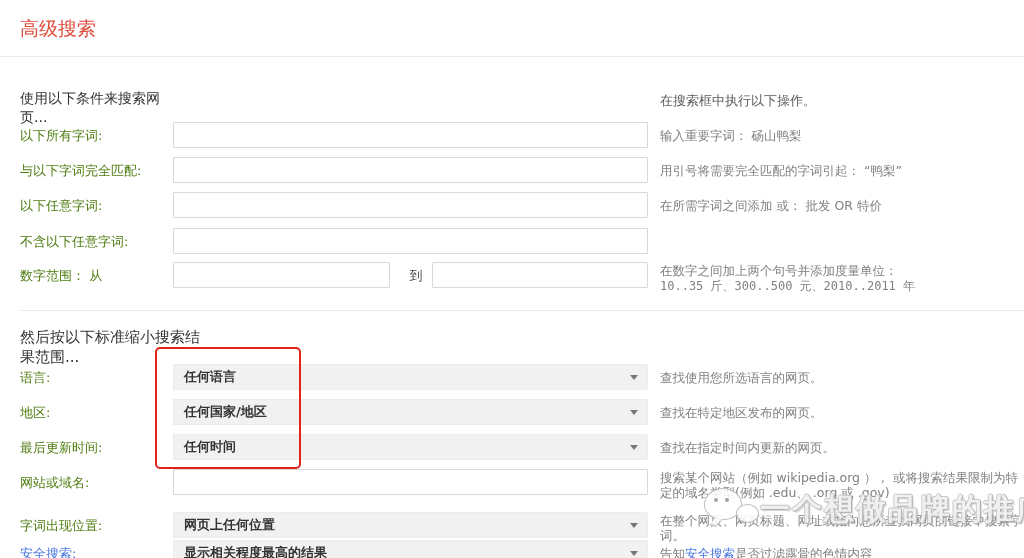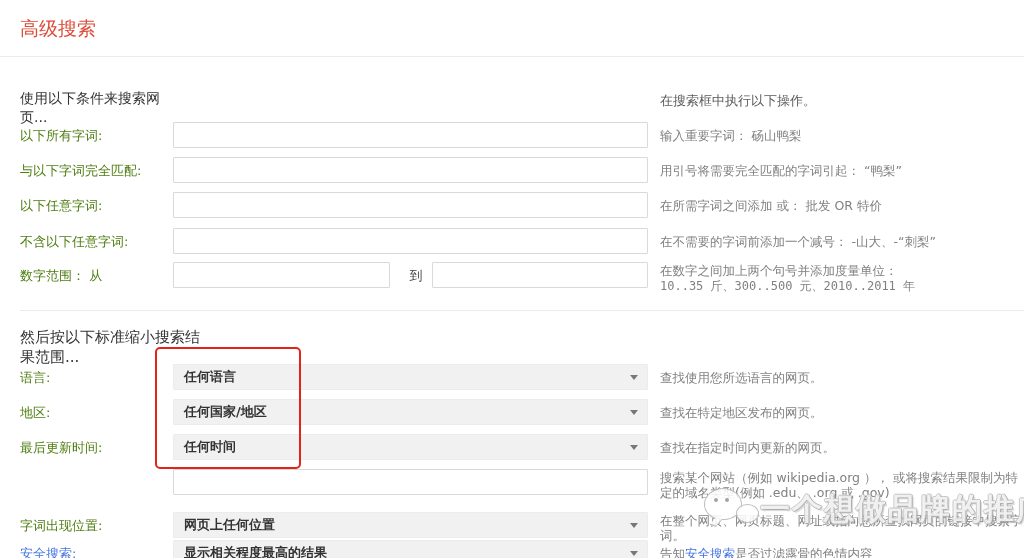--- a/index.html
+++ b/index.html
@@ -120,7 +120,6 @@
   <div class="row" style="top:228px;">
     <span class="lbl">不含以下任意字词:</span>
     <span class="field"><input class="txt" type="text" style=""></span>
-    <span class="hint">在不需要的字词前添加一个减号： -山大、-“刺梨”</span>
   </div>
 
   <div class="row" style="top:262px;">

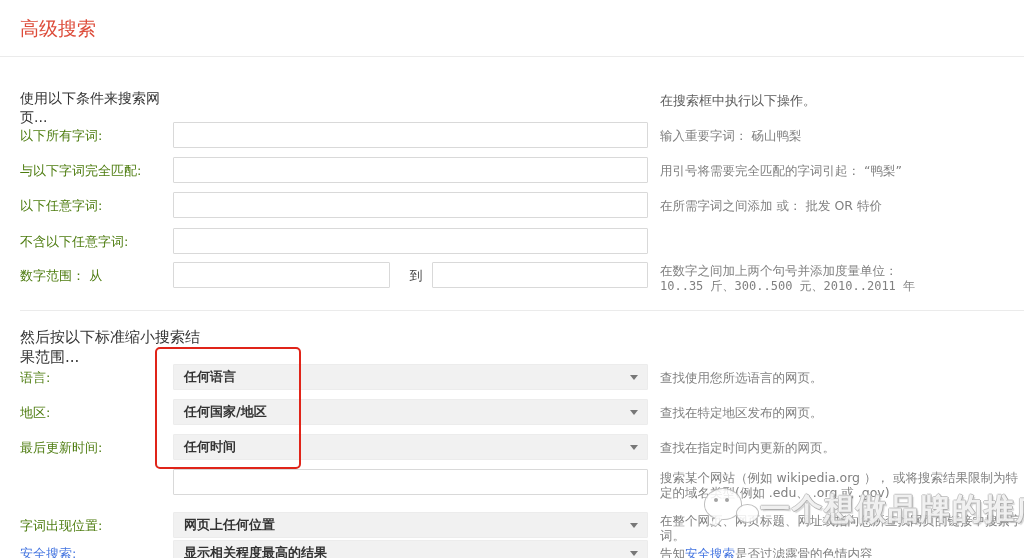--- a/index.html
+++ b/index.html
@@ -165,6 +165,7 @@
   </div>
 
   <div class="row" style="top:469px;">
+    <span class="lbl">网站或域名:</span>
     <span class="field"><input class="txt" type="text" style=""></span>
     <span class="hint multi">搜索某个网站（例如 wikipedia.org ）， 或将搜索结果限制为特定的域名类型(例如 .edu、 .org 或 .gov)</span>
   </div>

*About this task*.
Could you repeat the data exactly, omitting its pictures?

*Worked solution*.
--- a/index.html
+++ b/index.html
@@ -120,7 +120,6 @@
   <div class="row" style="top:228px;">
     <span class="lbl">不含以下任意字词:</span>
     <span class="field"><input class="txt" type="text" style=""></span>
-    <span class="hint">在不需要的字词前添加一个减号： -山大、-“刺梨”</span>
   </div>
 
   <div class="row" style="top:262px;">

--- a/index.html
+++ b/index.html
@@ -165,6 +165,7 @@
   </div>
 
   <div class="row" style="top:469px;">
+    <span class="lbl">网站或域名:</span>
     <span class="field"><input class="txt" type="text" style=""></span>
     <span class="hint multi">搜索某个网站（例如 wikipedia.org ）， 或将搜索结果限制为特定的域名类型(例如 .edu、 .org 或 .gov)</span>
   </div>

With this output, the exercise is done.